The games are pretty short. You’ll beat the main story mode in each game in 12-15 hours. The real fun comes after the ending, where you can go around the world, revisit areas, access areas that weren’t available to you before, find new demons, and traverse the obligatory bonus dungeon in each game. The bonus dungeons are very long and mazelike. This is in stark contrast to the dungeons in the game proper, which tend to be fairly short and linear, but never insultingly so. I’ve played RPGs for the older set with even smaller and more linear dungeons, so the Megami Tensei credo of creating dungeons that challenge the target demographic is here as well.
The graphics are rather nice. What they lack in flash they make up for in style.
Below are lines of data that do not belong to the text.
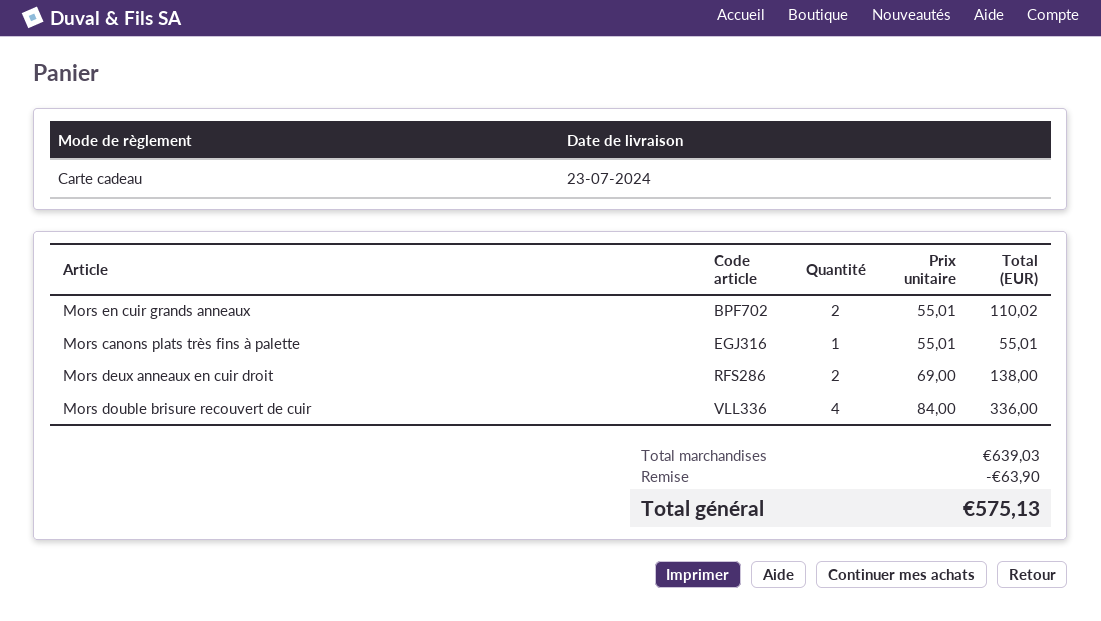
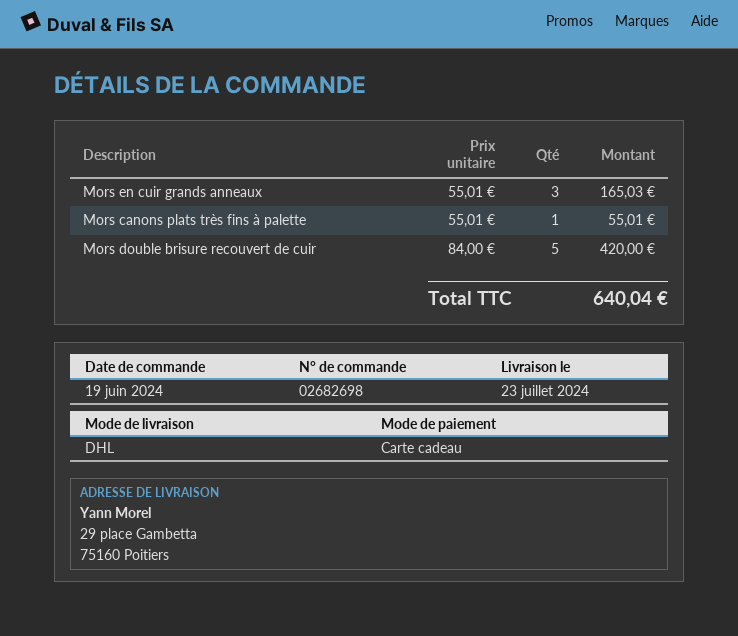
Mors en cuir grands anneaux: 2 x 55.01 = 110.02 -> 3 x 55.01 = 165.03
Mors deux anneaux en cuir droit: 2 x 69.00 = 138.00 -> none
Mors double brisure recouvert de cuir: 4 x 84.00 = 336.00 -> 5 x 84.00 = 420.00
discount: 63.90 -> none
total: 575.13 -> 640.04

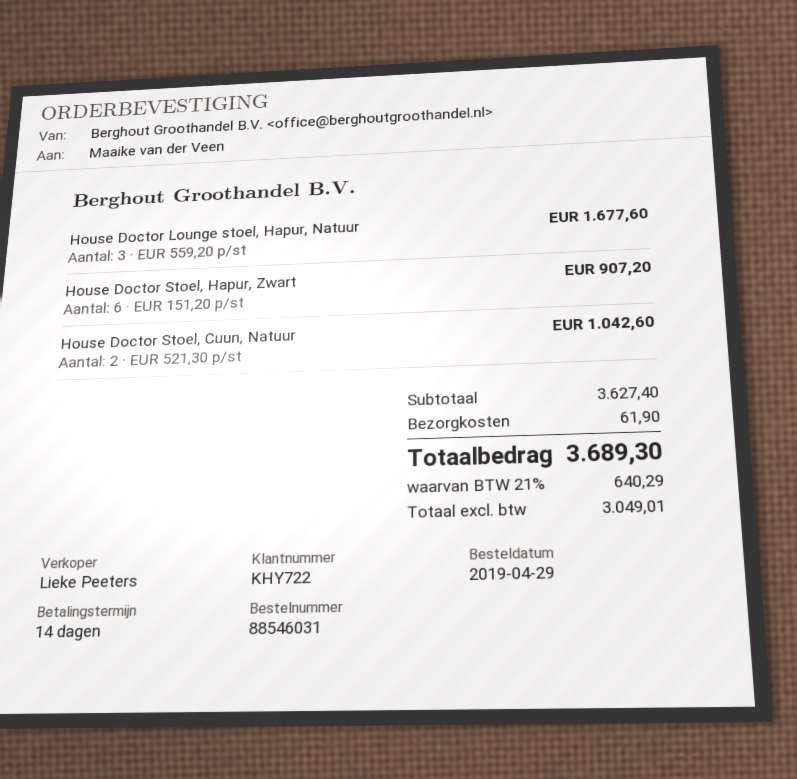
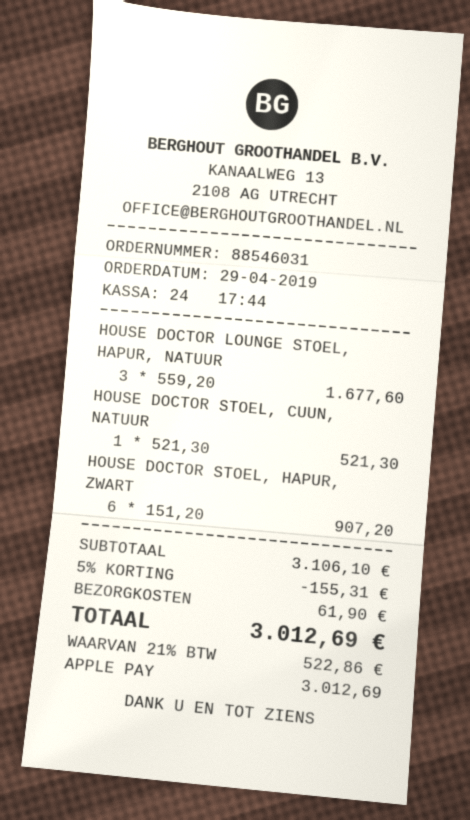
House Doctor Stoel, Cuun, Natuur: 2 x 521.30 = 1042.60 -> 1 x 521.30 = 521.30
subtotal: 3627.40 -> 3106.10
discount: none -> 5% = 155.31
tax: 21% = 640.29 -> 21% = 522.86
total: 3689.30 -> 3012.69

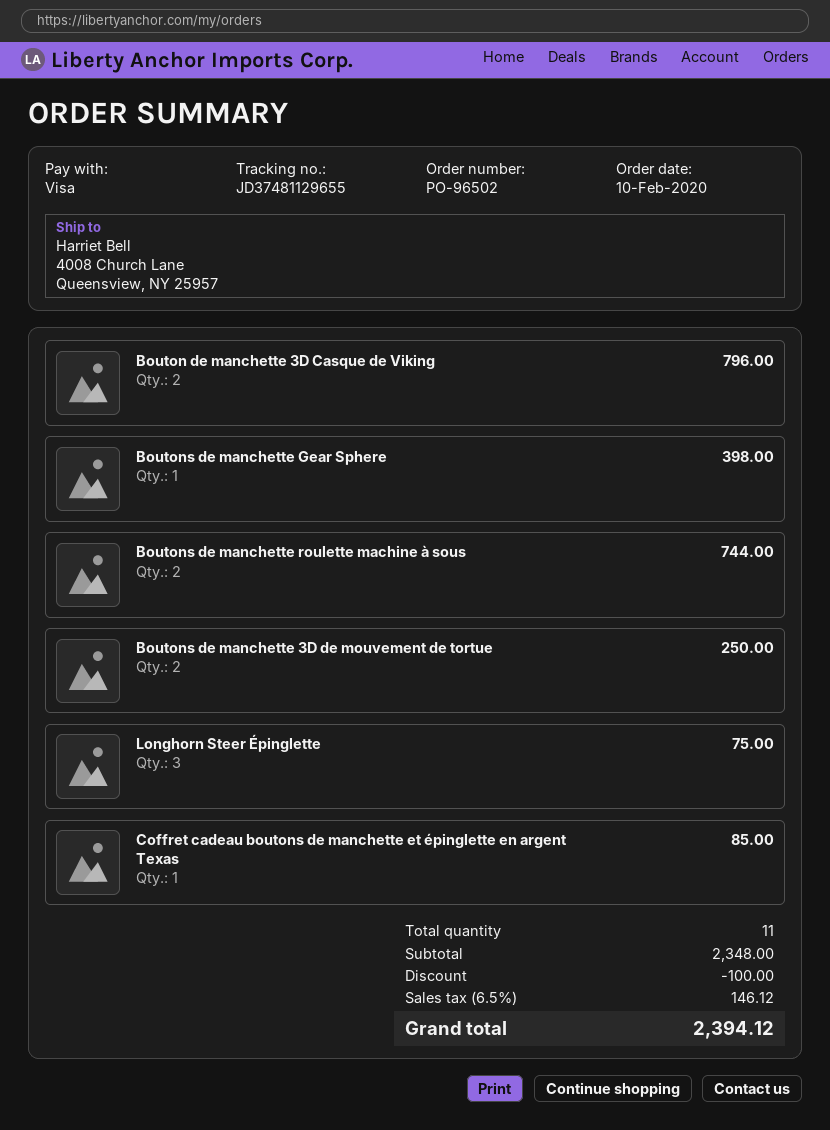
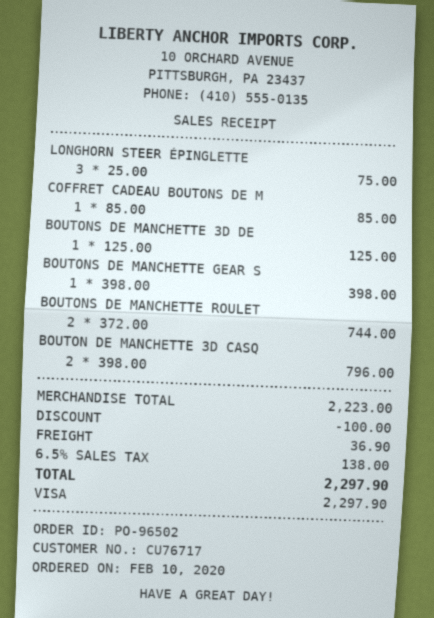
Boutons de manchette 3D de mouvement de tortue: 2 for 250.00 -> 1 for 125.00
subtotal: 2348.00 -> 2223.00
shipping: none -> 36.90
tax: 6.5% = 146.12 -> 6.5% = 138.00
total: 2394.12 -> 2297.90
The sprites and environments are pretty standard 16-bit spritery, but many of the environments have a unique look and style to them. One of my favorite places is Center Town in Dem. It is a rather large town with an old-world quaint charm along with demonized buildings. The character and demon designs are wholly different from the highly stylized designs in other Megami Tensei games. For the most part, they’re cutesy and generic. Some character designs manage to be very cool within the cutesy parameters, such as the Fusion Relic clerk. Others, such as Jin, fall into the realm of mediocrity. However, there are some demon portraits that make me question the game’s E rating. The Succubus and Incubus come to mind. The demons don’t animate during battle, but are large and drawn with good detailing. There are occasional cutscenes with larger character portraits, which do look nice.
The sound is easily the weakest part of the game. The sound effects are nothing special and there is no memorable music. The music generally sounds very MIDI-ish, which is in stark contrast to many other GBA RPGs, such as Car Battler Joe, that utilize the GBA’s sound chip much better. It’s nice that some of the music is different in the two games (for example, the battle themes in Light and Dark are different), but ultimately, the music was mostly annoying to me. The Valhalla field music and the Center Town music were two that really got on my nerves.
Over all, while the games are decent GBA RPGs that rise above the dreaded category of “Poke-clone” there are many better Megami Tensei games available in the US, such as Shin Megami Tensei: Nocturne for PlayStation 2. Of course, if you maybe want to get a younger sibling into Megami Tensei through something a little darker and edgier than Pokémon, then DemiKids may fit the bill. The storyline is best enjoyed when both perspectives are played, as some aspects of one will make more sense with knowledge of the other. So, if you can get the DemiKids games cheaply, try to get them as a set.